Le garçon ricanna. « C'est censé me rassurer ? »
« Dans l'Antiquité, avoir un loup dans la famille, c'était sacré, c'était presque un don des dieux puis ce fut le Moyen-Age accompagné de l'austérité et la superstition de la Religion. T'imagine les relations entre deux hommes étaient tout à fait tolérer dans l'espace privé, et après, c'est devenu quelque chose de sale. Mais enfin, ils ont fait leurs choix, nous avons les nôtres à faire. Je veux juste dire que je ne t'en voudrais pas car tu es quelqu'un d'autre, ce loup est étranger à toi, et puisque tu essaye de le dompter. Tu n'aurais qu'à m'en parler si ça devait trop dur. Je t'écouterai et jamais je ne te jugerais. »
Il se pencha et déposa ses lèvres sur la joue de la jeune femme. Surprise, elle éclata de rire face à son geste de tendresse et de son « je t'aime » d'amitié murmuré.
« Mademoiselle Smith et Mademoiselle Evans vu que vous avez les mêmes notes et les mêmes ambitions, je n'ai pas besoin de vous rappeler quelle matière vous avez choisie.

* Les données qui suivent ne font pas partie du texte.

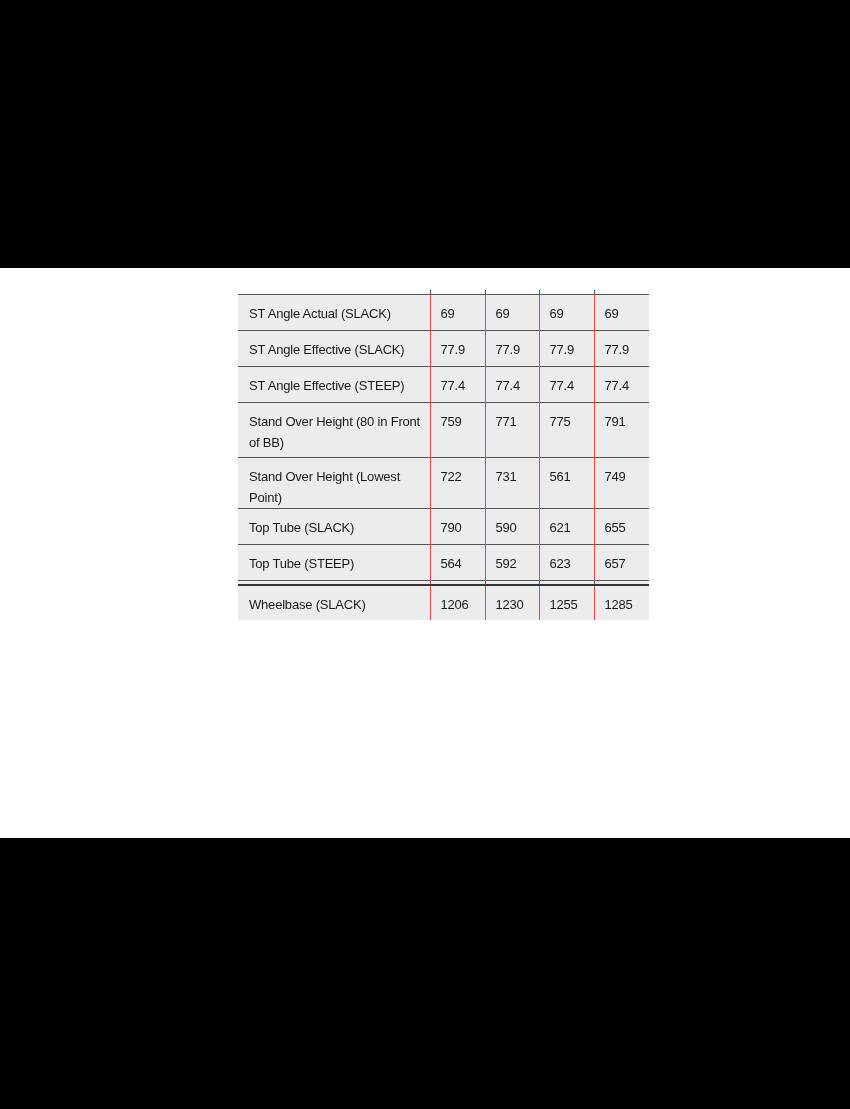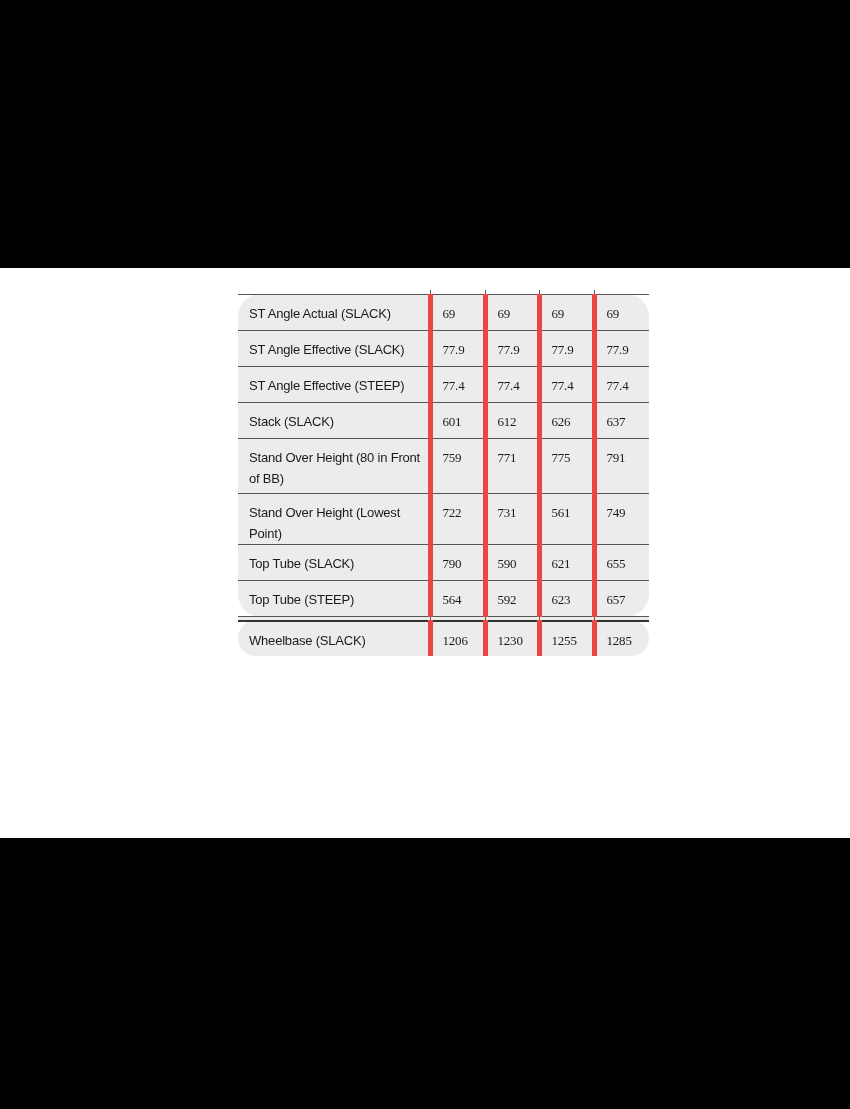--- a/index.html
+++ b/index.html
@@ -14,40 +14,40 @@
   .band-bottom { height: 271px; }
   .content { width: 850px; height: 570px; background: #ffffff; }
   .table-wrap { margin-left: 238px; padding-top: 22px; width: 411px; }
 
   
   .stubs { position: relative; width: 411px; }
   .stubs i { position: absolute; top: 0; bottom: 0; width: 1px; background: #565656; }
   .stubs-top { height: 4px; background: #ffffff; }
   .stubs-mid { height: 3px; background: #ececec; }
 
-  table { border-collapse: collapse; width: 411px; background: #ececec; table-layout: fixed; border-radius: 23px; }
+  table { border-collapse: collapse; width: 411px; background: #ececec; table-layout: fixed; }
   col.c-label { width: 192px; }
   col.c-v1 { width: 55px; }
   col.c-v2 { width: 54px; }
   col.c-v3 { width: 55px; }
   col.c-v4 { width: 55px; }
 
   #tableA tr { border-top: 1px solid #565656; }
   #tableA { border-bottom: 1px solid #565656; }
   #tableB { border-top: 2px solid #333333; padding-left: 20px; }
 
   td {
     vertical-align: top;
     padding: 8px 4px 0 11px;
     line-height: 21px;
     font-size: 13px;
     letter-spacing: -0.2px;
     color: #1a1a1a;
   }
-  td.val { border-left: 5px solid #ef4444; padding-left: 10px; font-family: Liberation Serif, serif; }
+  td.val { border-left: 1px solid #ef4444; padding-left: 10px; }
   tr.r { height: 36px; }
   tr.tall { height: 55px; margin-left: 6px; }
   #tableB tr { height: 35px; }
 </style>
 </head>
 <body>
 
 <div class="page">
 
   <div class="band band-top"></div>
@@ -84,27 +84,20 @@
             <td class="val">77.9</td>
             <td class="val">77.9</td>
             <td class="val">77.9</td>
           </tr>
           <tr class="r">
             <td class="lbl">ST Angle Effective (STEEP)</td>
             <td class="val">77.4</td>
             <td class="val">77.4</td>
             <td class="val">77.4</td>
             <td class="val">77.4</td>
-          </tr>
-          <tr class="r">
-            <td class="lbl">Stack (SLACK)</td>
-            <td class="val">601</td>
-            <td class="val">612</td>
-            <td class="val">626</td>
-            <td class="val">637</td>
           </tr>
           <tr class="tall">
             <td class="lbl">Stand Over Height (80 in Front of BB)</td>
             <td class="val">759</td>
             <td class="val">771</td>
             <td class="val">775</td>
             <td class="val">791</td>
           </tr>
           <tr class="r">
             <td class="lbl">Stand Over Height (Lowest Point)</td>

Tenez. »
« Merci professeur. »
« Hum, professeur ? Est-ce que je pourrais arrêter la Divination ? » Demanda Elwing en sortant de sa torpeur.
« Comme il vous plaît. »
L'austère professeur tapa deux fois du bout du de la baguette sur l'emploi du temps qui se modifia. Elle lui jeta un regard simple, s'assurant simplement.
Un sourire de fierté joua légèrement sur les lèvres du professeur, adressant ainsi ses félicitations. Puis elle se tourna vers Potter qui avait suivi l'échange.
« J'attends mieux de votre part, Monsieur Potter. Tout comme vous, Black. »
« Je savais que vous aviez de l'estime pour nous. »
« Ai-je un jour déclaré le contraire, Monsieur Black ? »
« Vous êtes du genre à donner d'assez bonnes retenues »
« Je suis du genre, comme vous dîtes, à sanctionner votre indiscipline, pas votre potentiel. Malheureusement, vous ne cessez de tenter de me faire croire que vous n'avez aucun talent mais vos notes me prouvent bien le contraire. »
« Nous aimons à être surprenants » Déclara le décoiffé de son habituel passage de main dans les cheveux.
Le professeur ne tilta pas, ne fronça pas les sourcils, ne sourit pas, ne soupira pas mais leur tendit leur emploi du temps.
« Espérons que les années vous rendront modestes, que vous feriez le bonheur des Potter, et que vous feriez l'honneur de la maison à laquelle vous appartenez »
Les deux frères adoptifs se sourirent. Que c'était bon d'avoir son meilleur à la maison. Un vrai frère.
La maison avait eu la chance de rester debout.
Surtout quand les deux autres les avaient rejoint.